A anterior COP 29 teve resultados muito tímidos, em comparação com as anteriores. Esta COP 30, não obstante a evidência de que não estamos a progredir na crise climática como era desejado, conseguiu alguns aspetos positivos relevantes. Por exemplo, foi finalmente acordado que o Fundo de Resposta a Perdas e Danos Operacionais ficará operacional a partir de 2025. Este fundo vai alocar recursos às comunidades mais afetadas pelas alterações climáticas, que são também as mais frágeis do ponto de vista financeiro, e com menos capacidade de implementar medidas de mitigação. Nos transportes, o grupo de ministros de 11 países, liderado pelo Chile, subscreveu uma declaração comum de compromisso para reduzir em 25% a energia nos transportes até 2035, transferindo um terço dos consumos do sector para energias renováveis. Outro aspeto muito positivo que emergiu desta COP 30 foi um protagonismo das cidades, até aqui excluídas de acordos e compromissos, que só eram celebrados ao nível dos países. Não obstante as contradições latentes nestas cimeiras, a COP 30 observou uma liderança, nunca observada antes, de líderes indígenas e comunitários de todo o mundo.

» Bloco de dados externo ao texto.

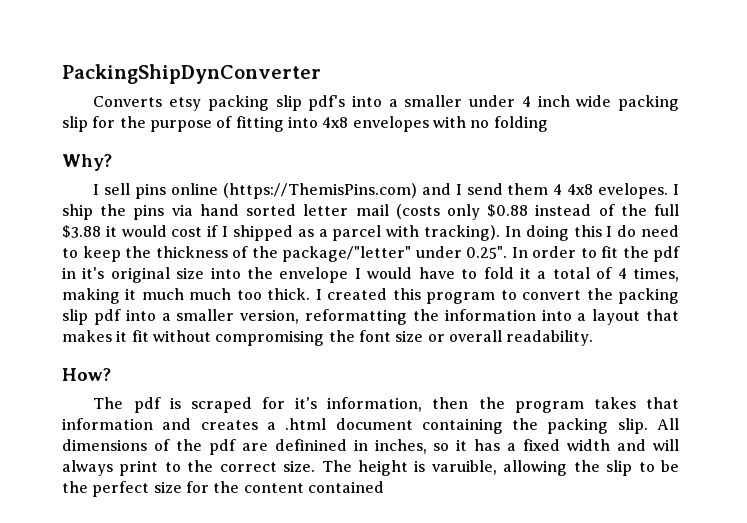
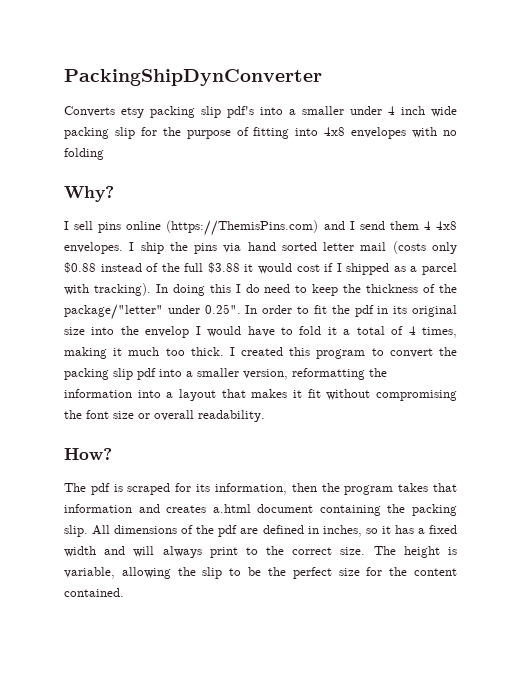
[598,183,669,199] evelopes. -> [64,242,123,254] envelopes.
[82,267,105,279] it's -> [393,306,408,314] its
[279,267,349,283] envelope -> [145,326,190,338] envelop
[189,288,232,300] much -> (160, 351) none
[295,397,318,409] it's -> [196,484,211,492] its
[266,418,327,430] a .html -> [212,504,251,513] a.html
[274,439,347,451] definined -> [262,525,304,534] defined
[431,460,497,475] varuible, -> [64,567,115,579] variable,
[307,481,384,493] contained -> [64,588,124,597] contained.

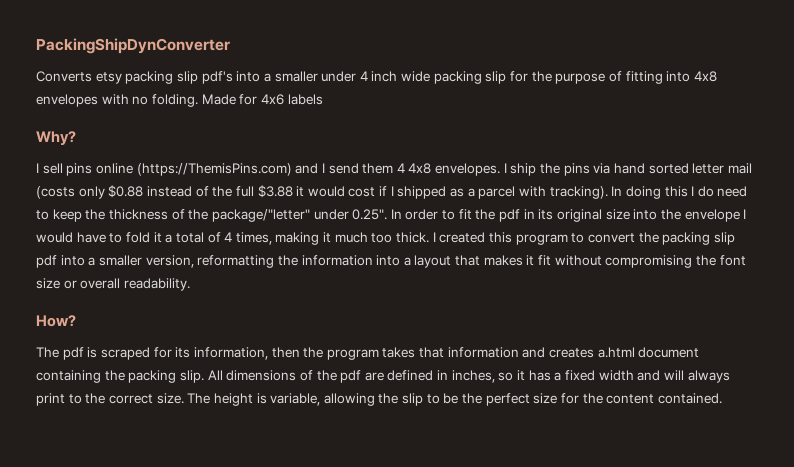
[64,148,104,160] folding -> [151,94,323,107] folding. Made for 4x6 labels
[145,326,190,338] envelop -> [684,209,740,222] envelope

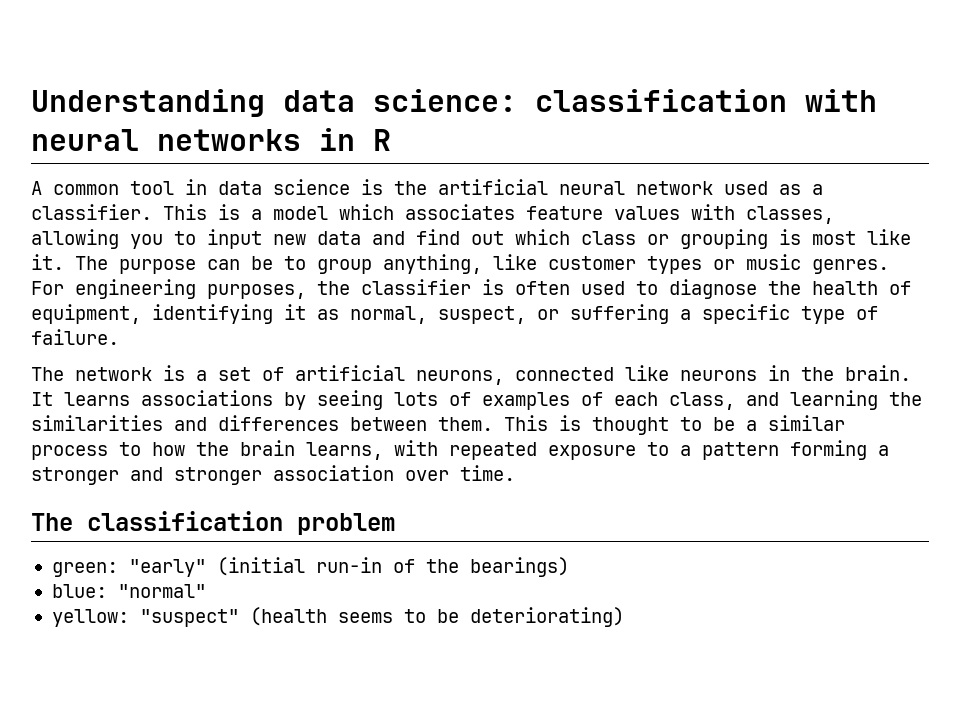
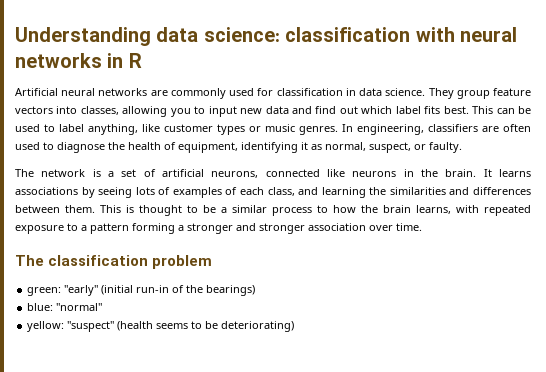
[31,179,823,195] [31,204,735,220] A common tool in data science is the artificial neural network used as a classifier. This is a model which associates feature values with -> [15,88,531,99] [15,106,78,114] Artificial neural networks are commonly used for classification in data science. They group feature vectors into
[581,229,911,249] [31,254,372,274] class or grouping is most like it. The purpose can be to group -> [395,106,532,114] [15,124,84,132] label fits best. This can be used to label
[31,279,504,299] For engineering purposes, the classifier is -> [342,124,499,135] In engineering, classifiers are
[570,304,878,324] [31,329,119,345] suffering a specific type of failure. -> [429,142,462,153] faulty.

Cabe ainda salientar a ação a Presidência Brasileira ao lançar duas iniciativas voluntárias de “roteiro”. Nomeadamente, uma sobre desflorestação e outra sobre a transição dos combustíveis fósseis, a última apoiada por cerca de 80 países. No entanto, os impactos vão depender da urgência das ações de implementação.
Nos aspetos positivos da COP 30 as cidades evidenciam-se. Hoje já geram 75% de todas as emissões de gases com efeito de estufa, e até 2050, existirão mais 2,5 mil milhões de habitantes urbanos no mundo. De um modo geral, podemos dizer que as cidades têm sido mais intervenientes em ações de proteção climática do que os países, e é relativamente fácil entender porquê. O decisor urbano está mais próximo das populações, e estas sofrem impactes diretos na sua qualidade de vida, o que torna as ações mais urgentes.
A responsabilização urbana, clarificada pela COP30, é também uma oportunidade para repensar a articulação dos vários fatores que contribuem para a qualidade de vida no mundo urbano, nomeadamente habitação e mobilidade, energia, economia circular, saúde pública, entre outros.
Outro aspeto relevante é o reconhecimento de que a cimeira no seu atual formato não é adequada para os objetivos que se pretende atingir, e continuamos sem ter um roteiro eficiente para a concretização dos objetivos.
A entrada das cidades nos processos negociais é, sem dúvida, uma descentralização de todo o processo, e também a colocação das ações de mitigação climática mais perto dos eleitores, e da sua perceção de qualidade de vida. Resta agora saber que planos e ações as cidades vão desenvolver para dar continuidade aos acordos da COP30.